What you produce should match the records below precisely, except that images are removed.

=== SUPPLIED RECORDS ===
Content starts
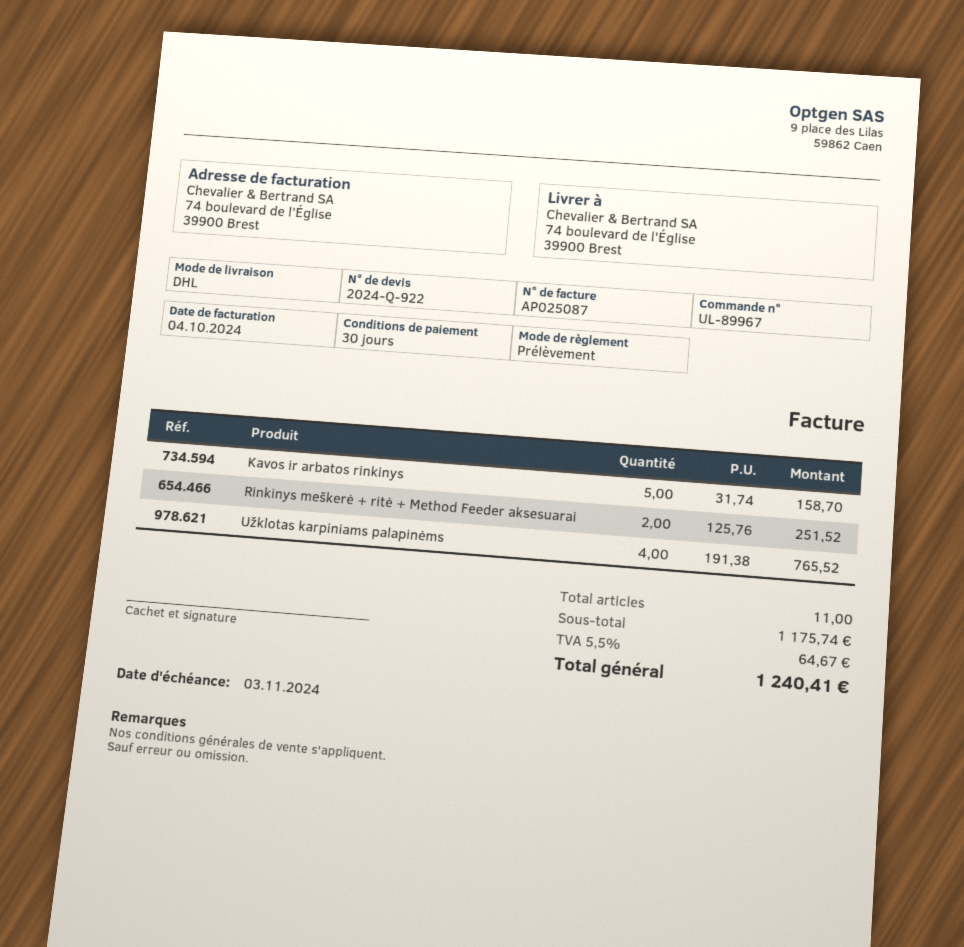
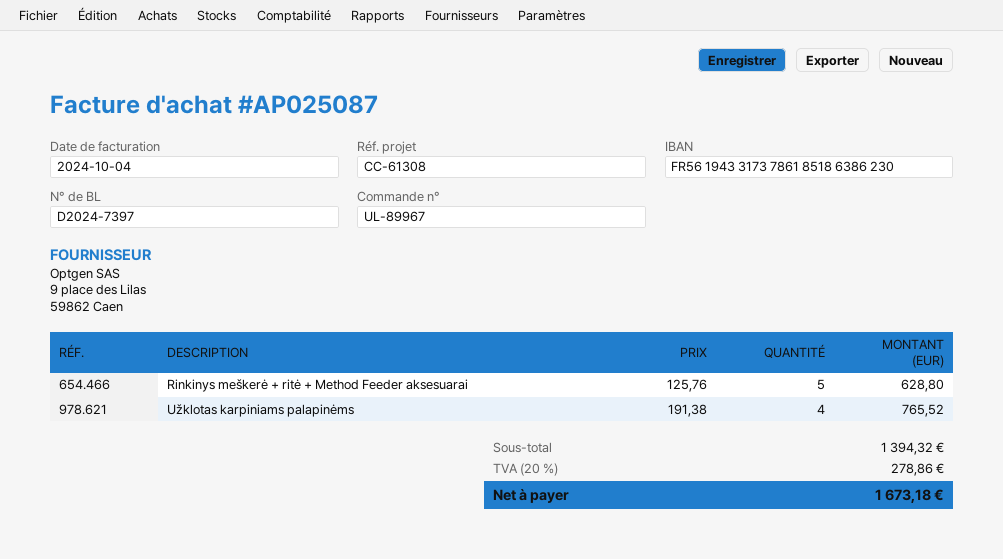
Kavos ir arbatos rinkinys: 5 x 31.74 = 158.70 -> none
Rinkinys meškerė + ritė + Method Feeder aksesuarai: 2 x 125.76 = 251.52 -> 5 x 125.76 = 628.80
subtotal: 1175.74 -> 1394.32
tax: 5.5% = 64.67 -> 20% = 278.86
total: 1240.41 -> 1673.18

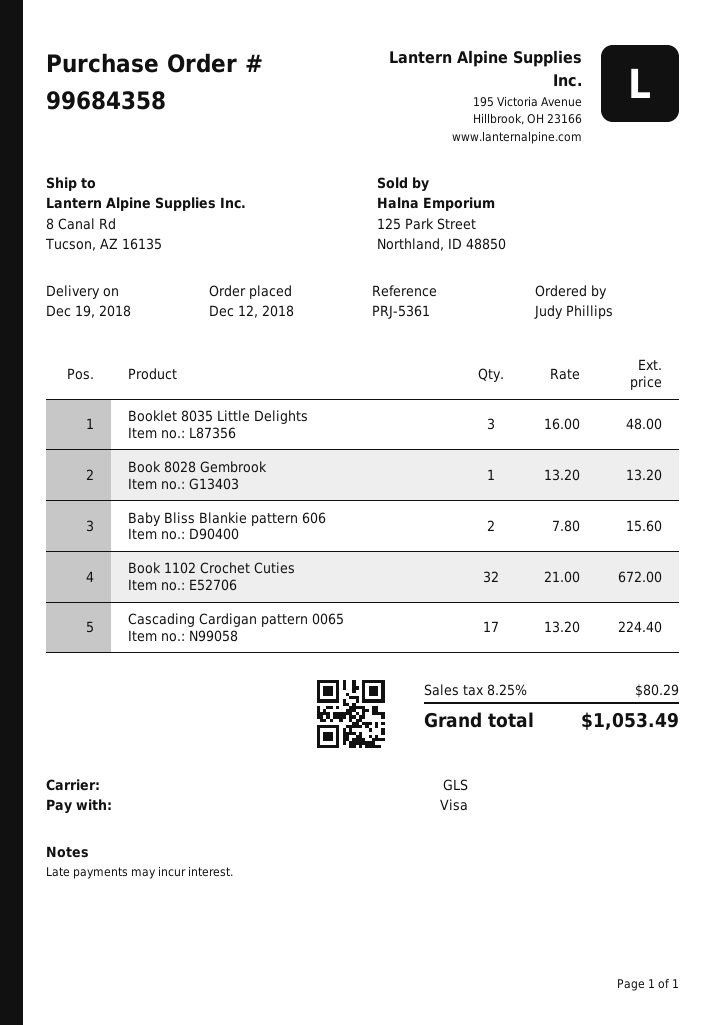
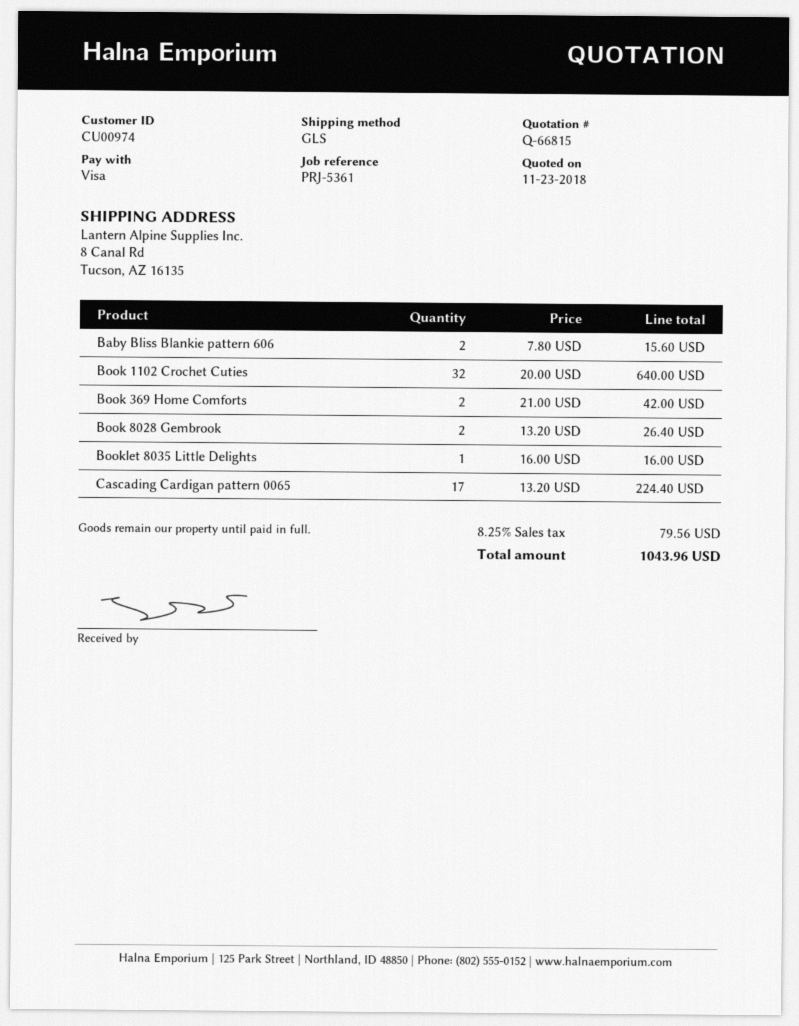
Booklet 8035 Little Delights: 3 x 16.00 = 48.00 -> 1 x 16.00 = 16.00
Book 8028 Gembrook: 1 x 13.20 = 13.20 -> 2 x 13.20 = 26.40
Book 1102 Crochet Cuties: 32 x 21.00 = 672.00 -> 32 x 20.00 = 640.00
Book 369 Home Comforts: none -> 2 x 21.00 = 42.00
tax: 8.25% = 80.29 -> 8.25% = 79.56
total: 1053.49 -> 1043.96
Content ends
=== TASK RESULT ===
Kavos ir arbatos rinkinys: 5 x 31.74 = 158.70 -> none
Rinkinys meškerė + ritė + Method Feeder aksesuarai: 2 x 125.76 = 251.52 -> 5 x 125.76 = 628.80
subtotal: 1175.74 -> 1394.32
tax: 5.5% = 64.67 -> 20% = 278.86
total: 1240.41 -> 1673.18

Booklet 8035 Little Delights: 3 x 16.00 = 48.00 -> 1 x 16.00 = 16.00
Book 8028 Gembrook: 1 x 13.20 = 13.20 -> 2 x 13.20 = 26.40
Book 1102 Crochet Cuties: 32 x 21.00 = 672.00 -> 32 x 20.00 = 640.00
Book 369 Home Comforts: none -> 2 x 21.00 = 42.00
tax: 8.25% = 80.29 -> 8.25% = 79.56
total: 1053.49 -> 1043.96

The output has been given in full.